I make sure to learn at least some pleasantries in the local language before I go. Nothing irritates people more than the guy who expects the rest of the world to speak his/her language. It’s amazing how my photographs from Latin America have improved since I’ve started studying Spanish! For example, look at the shot from the billiards hall. I never would have found it had I not spoken to a farm hand who told me that’s where he and his compadres like to go after work. And I can assure you, he didn’t know the first word in English. It probably kept me out of trouble as well; One woman came out of a store screaming at me in Spanish. If I weren’t able to explain that I was just a “tourist” (my regular line) and not some government or corporate spy trying to bilk her out of her clothing design or make an additional tax assessment, who knows where that could have gone. As it turned out, she was all smiles and apologies afterwards, and invited me in for some fresh squeezed tangerine juice. The more the local language you can learn, the better.

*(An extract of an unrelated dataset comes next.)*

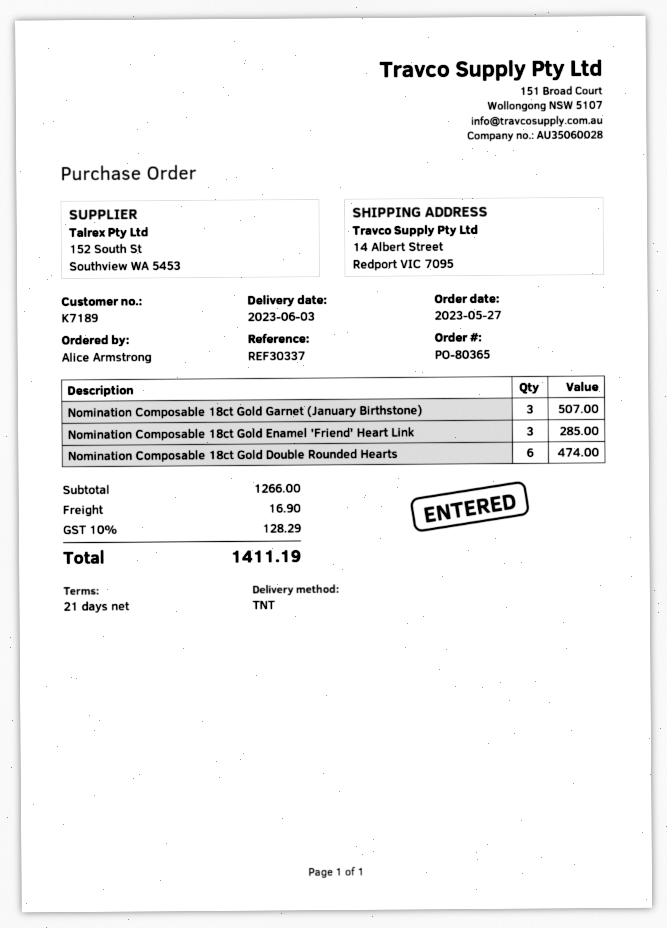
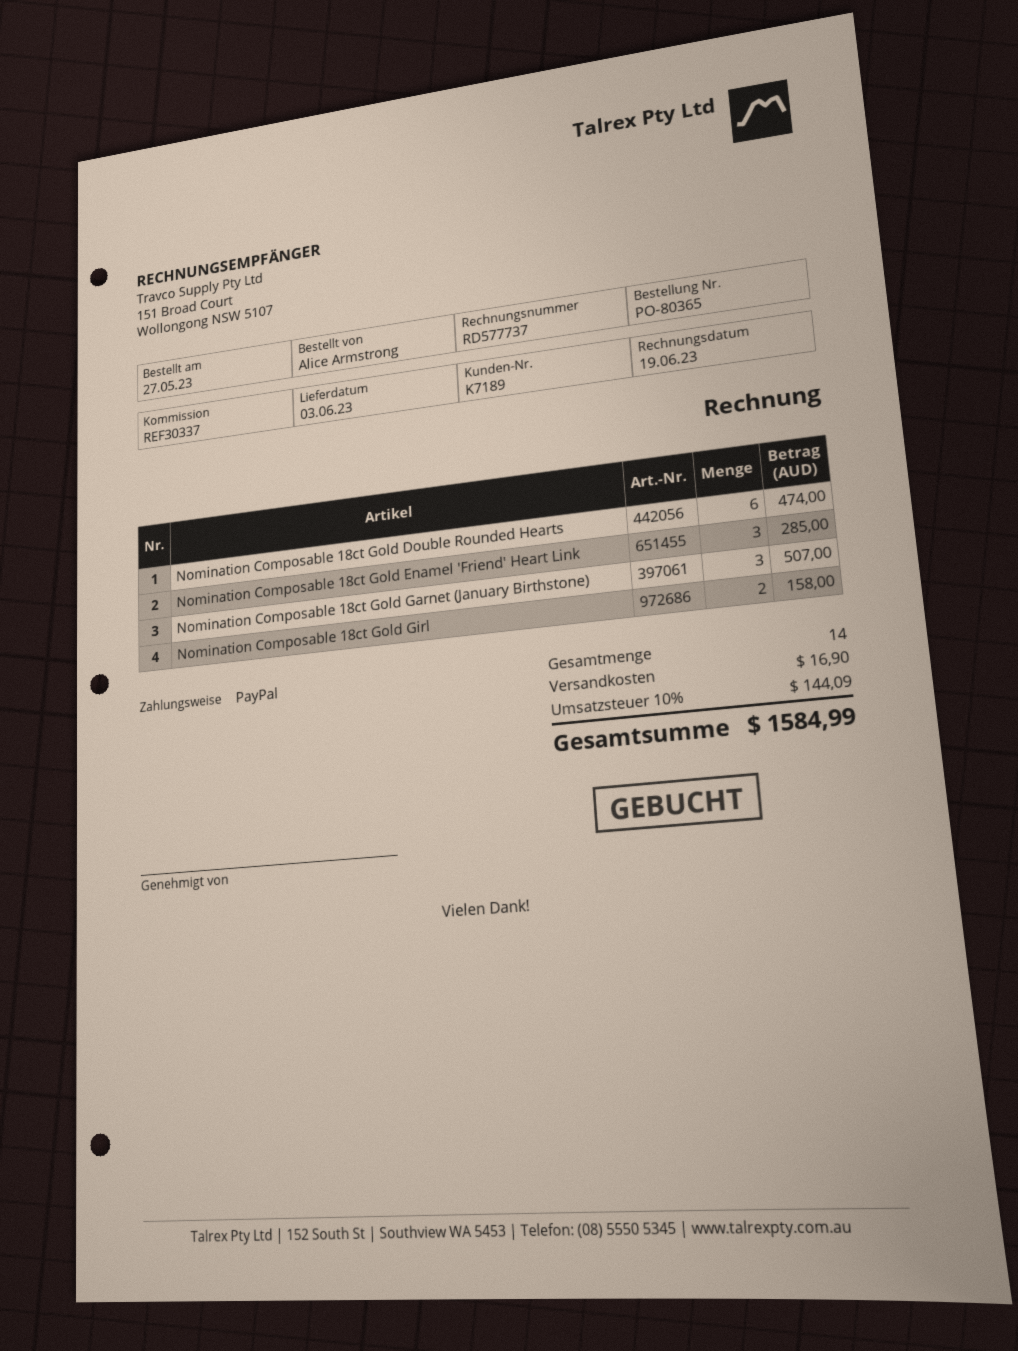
Nomination Composable 18ct Gold Girl: none -> 2 for 158.00
tax: 10% = 128.29 -> 10% = 144.09
total: 1411.19 -> 1584.99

I also try to read up on the local events before I go. For instance, the Colombian President, Álvaro Uribe, has been in office for coming up on 8 years. He has done wonders for his country, always has had very high popularity ratings. He is well loved by most, some even having fought, to change the law, unsuccessfully, to allow him to run for an extra term. The election for a new President will be coming up soon and is the hot topic for a lot of Colombians at the moment. I found that, by simply asking somebody his or her opinion of the upcoming election (without offering one of my own), could give me an instant “in” with almost anybody. It showed I was interested in their culture and not some tourist who was wondering around, oblivious to the world around them. After a little discussion, I didn’t have one person turn me down from taking their picture.

It’s always a good idea to pick up a travel guide before you go (I like the Lonely Planet guides personally, but there are a lot of great ones out there). I also like to consult travel forums on the internet – they are a great place to learn of safety hazards and local events of the moment you might not know of otherwise. A little research can make your trip a lot more productive and safe.

The Invisible Man

I don’t hear many folks talking about this, but a big part of my travel kit consists of a pair of jeans, a non-descript t-shirt, some comfortable tennis shoes and a baseball hat. Why? Because if you want good travel shots, you have to fit in. You’ll never see me with a photographers vest or a professional camera bag. I don’t want to be noticed. I want to be in the middle of the action, interacting with the locals, seen as just another guy. That’s where the good stuff is to be found. If, on the other hand, you prefer a photographers vest, cargo pants and a hat that says Leica, and carry your mono pod and fancy leather, logo encrusted “pro” camera bag with your “Canon Pro Services” ID badge around your neck, held by the bright, yellow Nikon lanyard, and you still get the “good stuff”, then more power to you. After all, I’m just a guy with a camera. What do I know?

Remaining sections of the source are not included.